Respectful Interaction when the Patient Is Dying



Respectful Interaction when the Patient Is Dying



The newspaper near his chair has a photo of a Boston baseball player who is smiling after pitching a shutout. Of all the diseases, I think to myself, Morrie gets one named after an athlete.


You remember Lou Gehrig, I ask?


“I remember him in the stadium, saying good-bye.”


So you remember the famous line.


“Which one?”


Come on. Lou Gehrig. “Pride of the Yankees?” The speech that echoes over the loudspeakers?


“Remind me,” Morrie says. “Do the speech.”


Through the open window I hear the sound of a garbage truck. Although it is hot, Morrie is wearing long sleeves, with a blanket over his legs, his skin pale. The disease owns him.


I raise my voice and do the Gehrig imitation, where the words bounce off the stadium walls: “Too-dayyy . . . I feeel like . . . the luckiest maaaan . . . on the face of the earth. . . .”


Morrie closes his eyes and nods slowly.


“Yeah. Well. I didn’t say that.”


—M. Albom1


Chapter Objectives


The reader will be able to:



This excerpt, from a book titled Tuesdays with Morrie, chronicles the last months of a man’s dying as it is recorded through the pen of his friend and former student. Here you catch them in one of their many exchanges, the young man trying to make conversation and the dying one bringing the narrative back to the heart of the matter—his own unique experience of dying. Of all the challenges you will face, your work with people who are dying will provide some of the greatest opportunities to use your skills in the health care environment.


Terminally ill is a term that is commonly seen in the literature to describe people who are dying. Like all labels, it allows people in this group to be identified easily according to their special needs. At the same time, we refrain from using it in this chapter. One difficulty with the term is its generality. Persons such as Morrie, who suffered from amyotrophic lateral sclerosis (commonly known as Lou Gehrig’s disease), may live for many months or years. Another person with a different condition may die within days or weeks. Still, both are labeled terminally ill.


Many health professionals, as well as others, tend to place people on the “critical list.” One of the authors remembers a friend who had lived for more than 10 years with a diagnosis of malignant lymphoma. He went into the hospital for his periodic blood test. A health professional who had come back to work after a 5-year hiatus greeted him cheerfully, “Are you still around?”
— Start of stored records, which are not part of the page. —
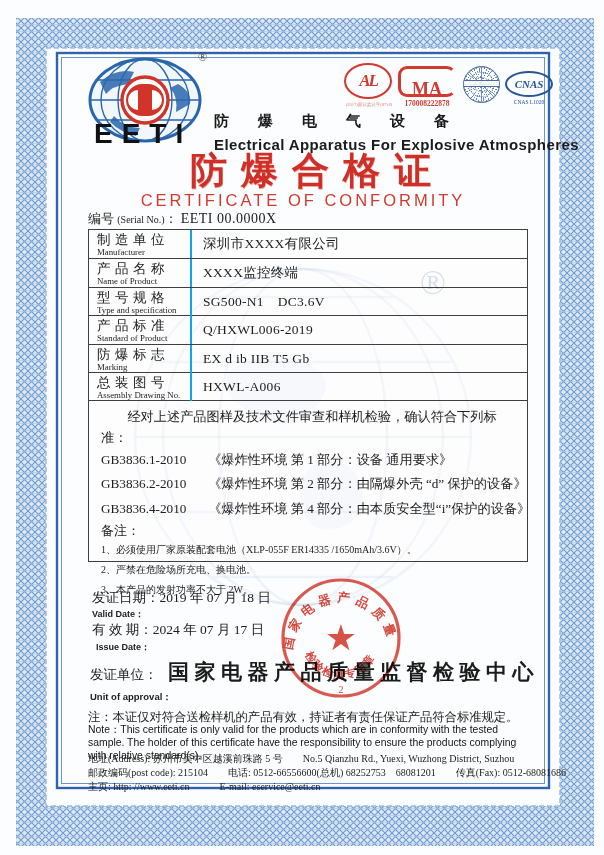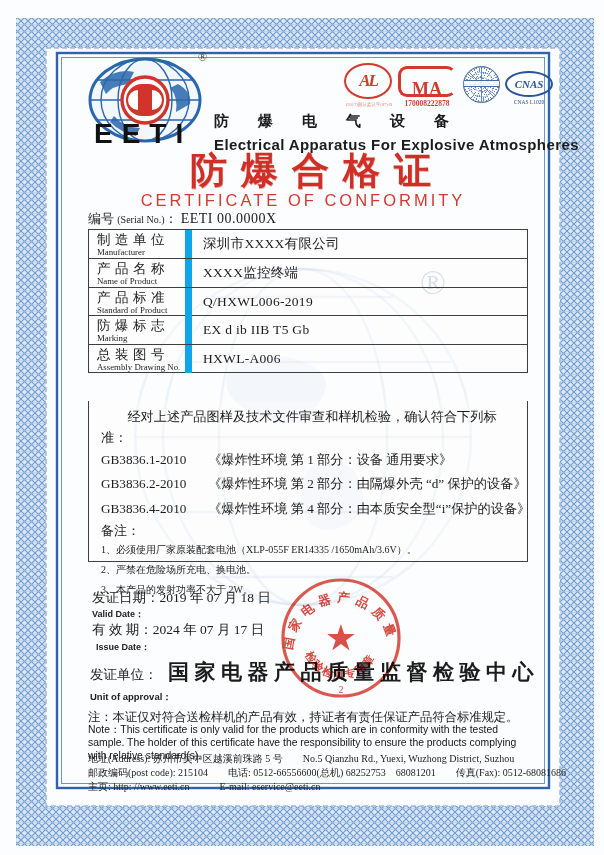--- a/index.html
+++ b/index.html
@@ -66,7 +66,7 @@
   #product-table { left:88px; top:229px; width:440px; border:1.3px solid #3f3f3f; background:rgba(255,255,255,0.25); }
   .trow { display:grid; grid-template-columns:103px 1fr; height:28.4px; }
   .trow + .trow { border-top:1px solid #3f3f3f; }
-  .tlabel { border-right:7px solid #0ea5e9; padding:2px 6px 1px 8px; }
+  .tlabel { border-right:2px solid #0ea5e9; padding:2px 6px 1px 8px; }
   .tlabel .cn { font-size:13.5px; letter-spacing:4.5px; line-height:15px; white-space:nowrap; }
   .tlabel .en { font-size:8.8px; line-height:10px; white-space:nowrap; }
   .tvalue { display:flex; align-items:center; padding-left:11px; font-size:13.5px; letter-spacing:0.3px; white-space:nowrap; }

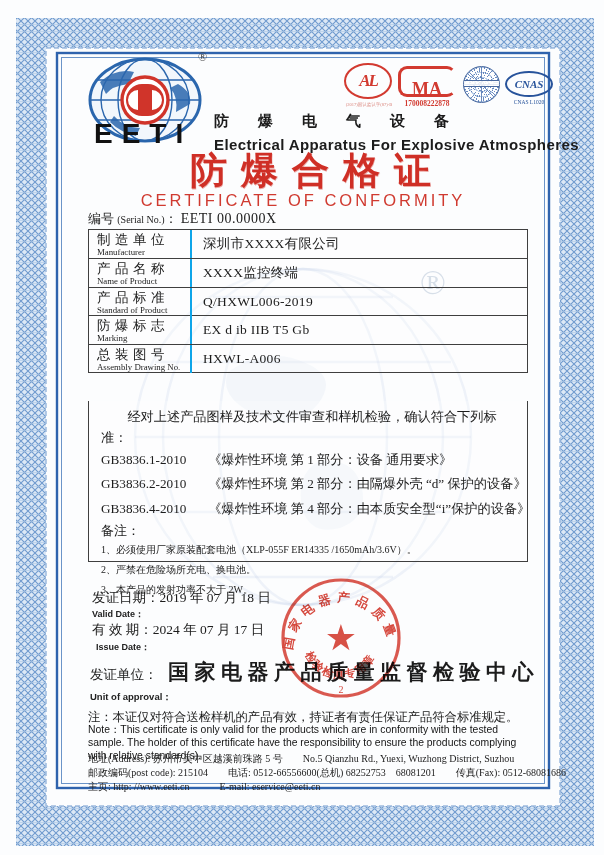--- a/index.html
+++ b/index.html
@@ -192,6 +192,13 @@
     </div>
     <div class="trow">
       <div class="tlabel">
+        <div class="cn">型号规格</div>
+        <div class="en">Type and specification</div>
+      </div>
+      <div class="tvalue">SG500-N1　DC3.6V</div>
+    </div>
+    <div class="trow">
+      <div class="tlabel">
         <div class="cn">产品标准</div>
         <div class="en">Standard of Product</div>
       </div>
She was apparently astonished that this “terminally ill” patient had not died long ago! The patient recalled that although he knew her intentions were good, her greeting led to the most severe depression of his entire illness. As with all types of patients, the key is to look for the distinguishing factors that make this person’s situation unique and respond respectfully to the needs that arise out of that individual person’s experience. Toward achieving that goal, a first step toward any health professional’s understanding of a patient’s situation is to gain some general idea of how the dying process and death are viewed within the larger society.


Dying and Death in Contemporary Society


Dying is first and foremost a personal experience. All persons share some awareness that the end of the dying process is the death event. What does this mean to a person? In the minds of some patients or their families, a known diagnosis and somewhat predictable range of symptoms make them feel robbed of the “natural” flow of life. The dying process feels unnatural, an imposition.


A life-threatening condition generates new fears and concerns. Fortunately, for others it is also an opportunity to conduct long-neglected business, put one’s affairs in order, or pursue a postponed adventure. Anticipation of the death event, too, creates its own concerns, fears, and hopes. For most people death remains perhaps the ultimate mystery.


Dying as a Process


How do we gain an understanding of the relationship of the process of dying to the end point of death?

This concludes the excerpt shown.